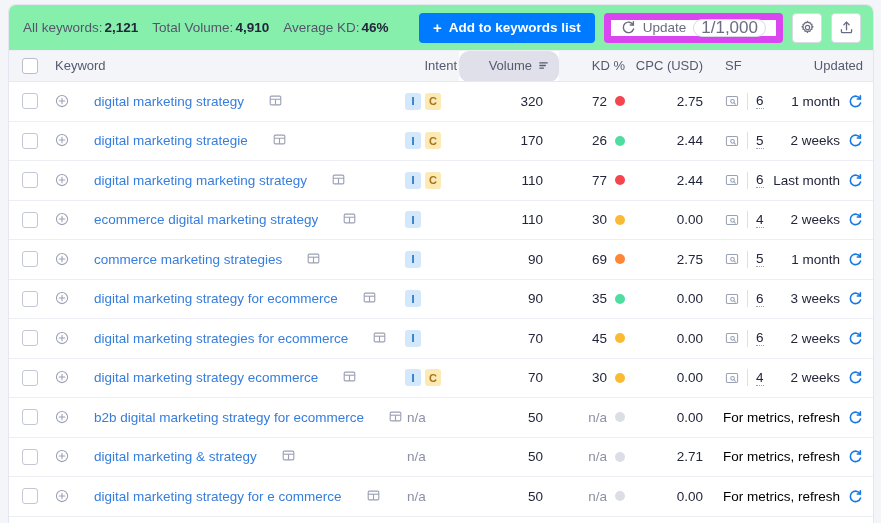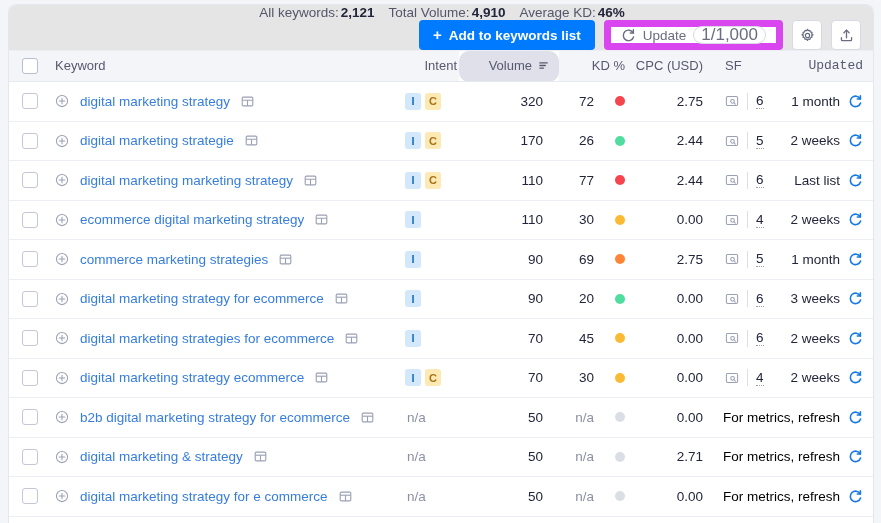"All keywords: 2,121" .toolbar { background: #e5e5e5 -> #86efac; flex-direction: column -> none }
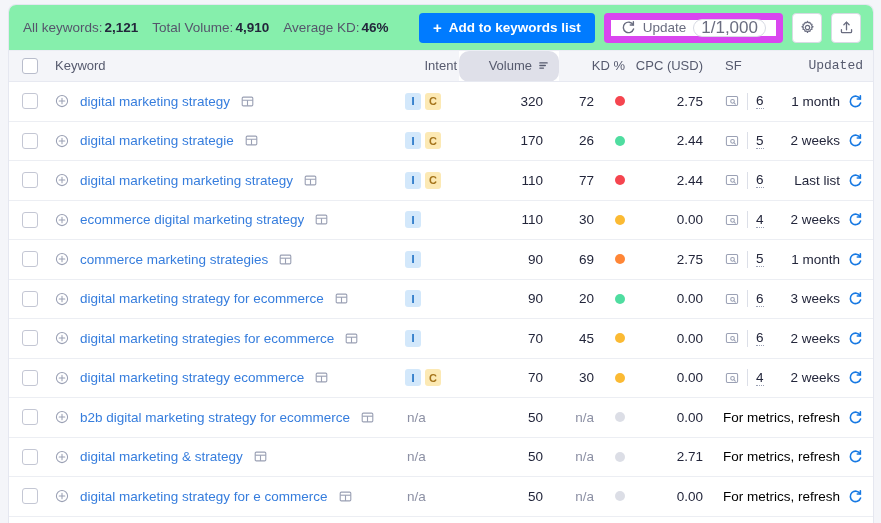"Updated" div.th-inner { font-family: Liberation Mono, monospace -> none }
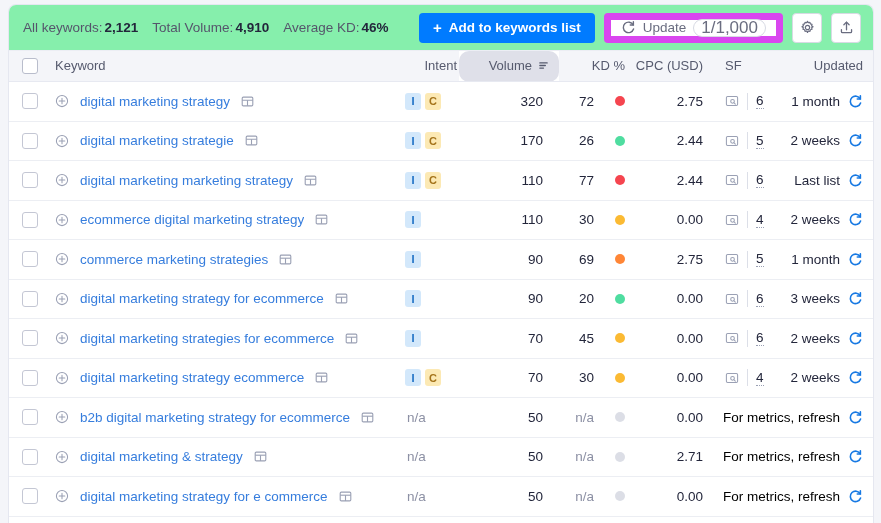"digital marketing strategy" .kw-cell { align-items: center -> flex-start; gap: 11px -> 25px }
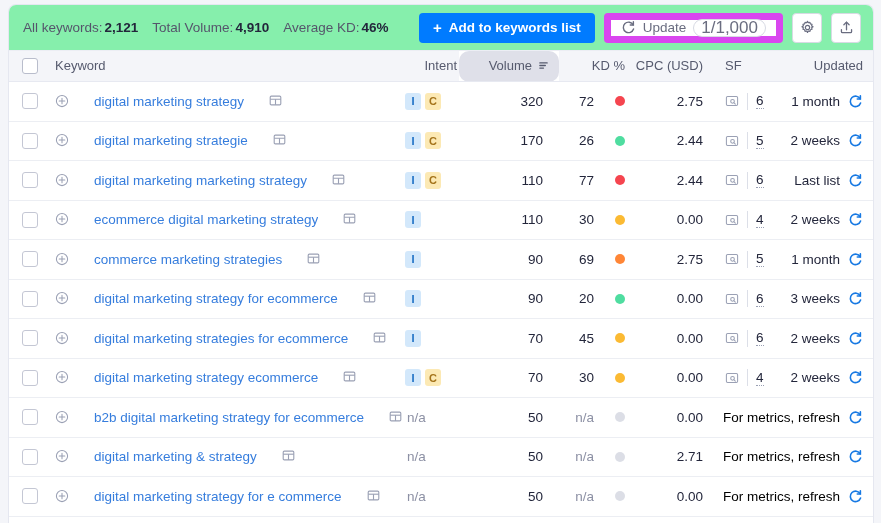"72" .kd-cell { gap: 21px -> 8px }
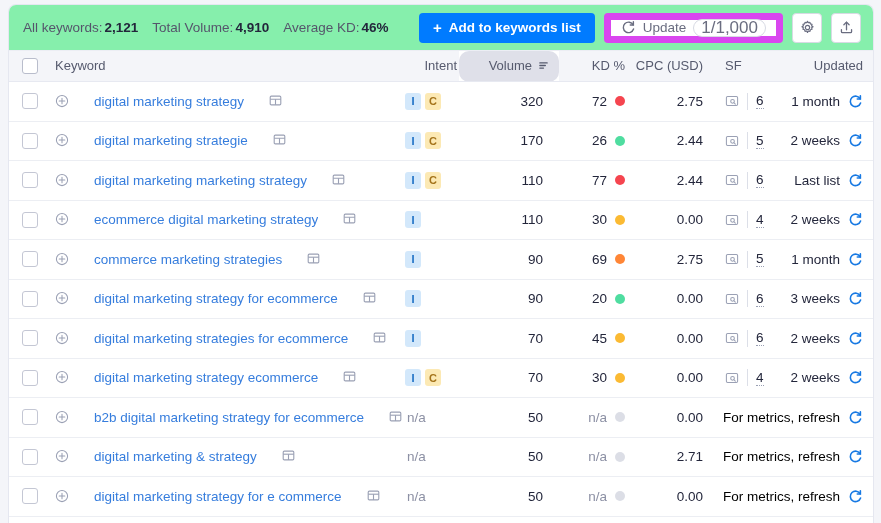"Last list" span.upd-text { text: list -> month }
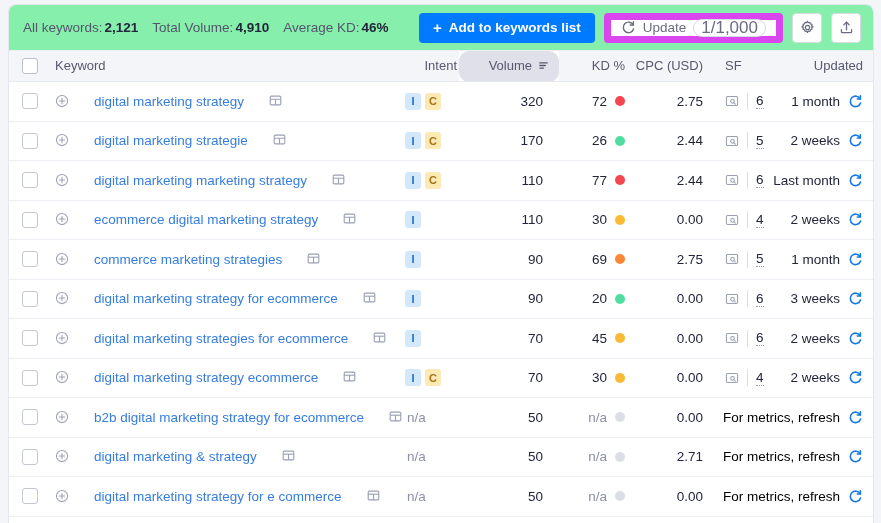"20" span { text: 20 -> 35 }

* * * *

### What is being asked
In the copy, include no pictures; everything else in the material should be written out exactly.

### Output of the exercise
"All keywords: 2,121" .toolbar { background: #e5e5e5 -> #86efac; flex-direction: column -> none }
"Updated" div.th-inner { font-family: Liberation Mono, monospace -> none }
"digital marketing strategy" .kw-cell { align-items: center -> flex-start; gap: 11px -> 25px }
"72" .kd-cell { gap: 21px -> 8px }
"Last list" span.upd-text { text: list -> month }
"20" span { text: 20 -> 35 }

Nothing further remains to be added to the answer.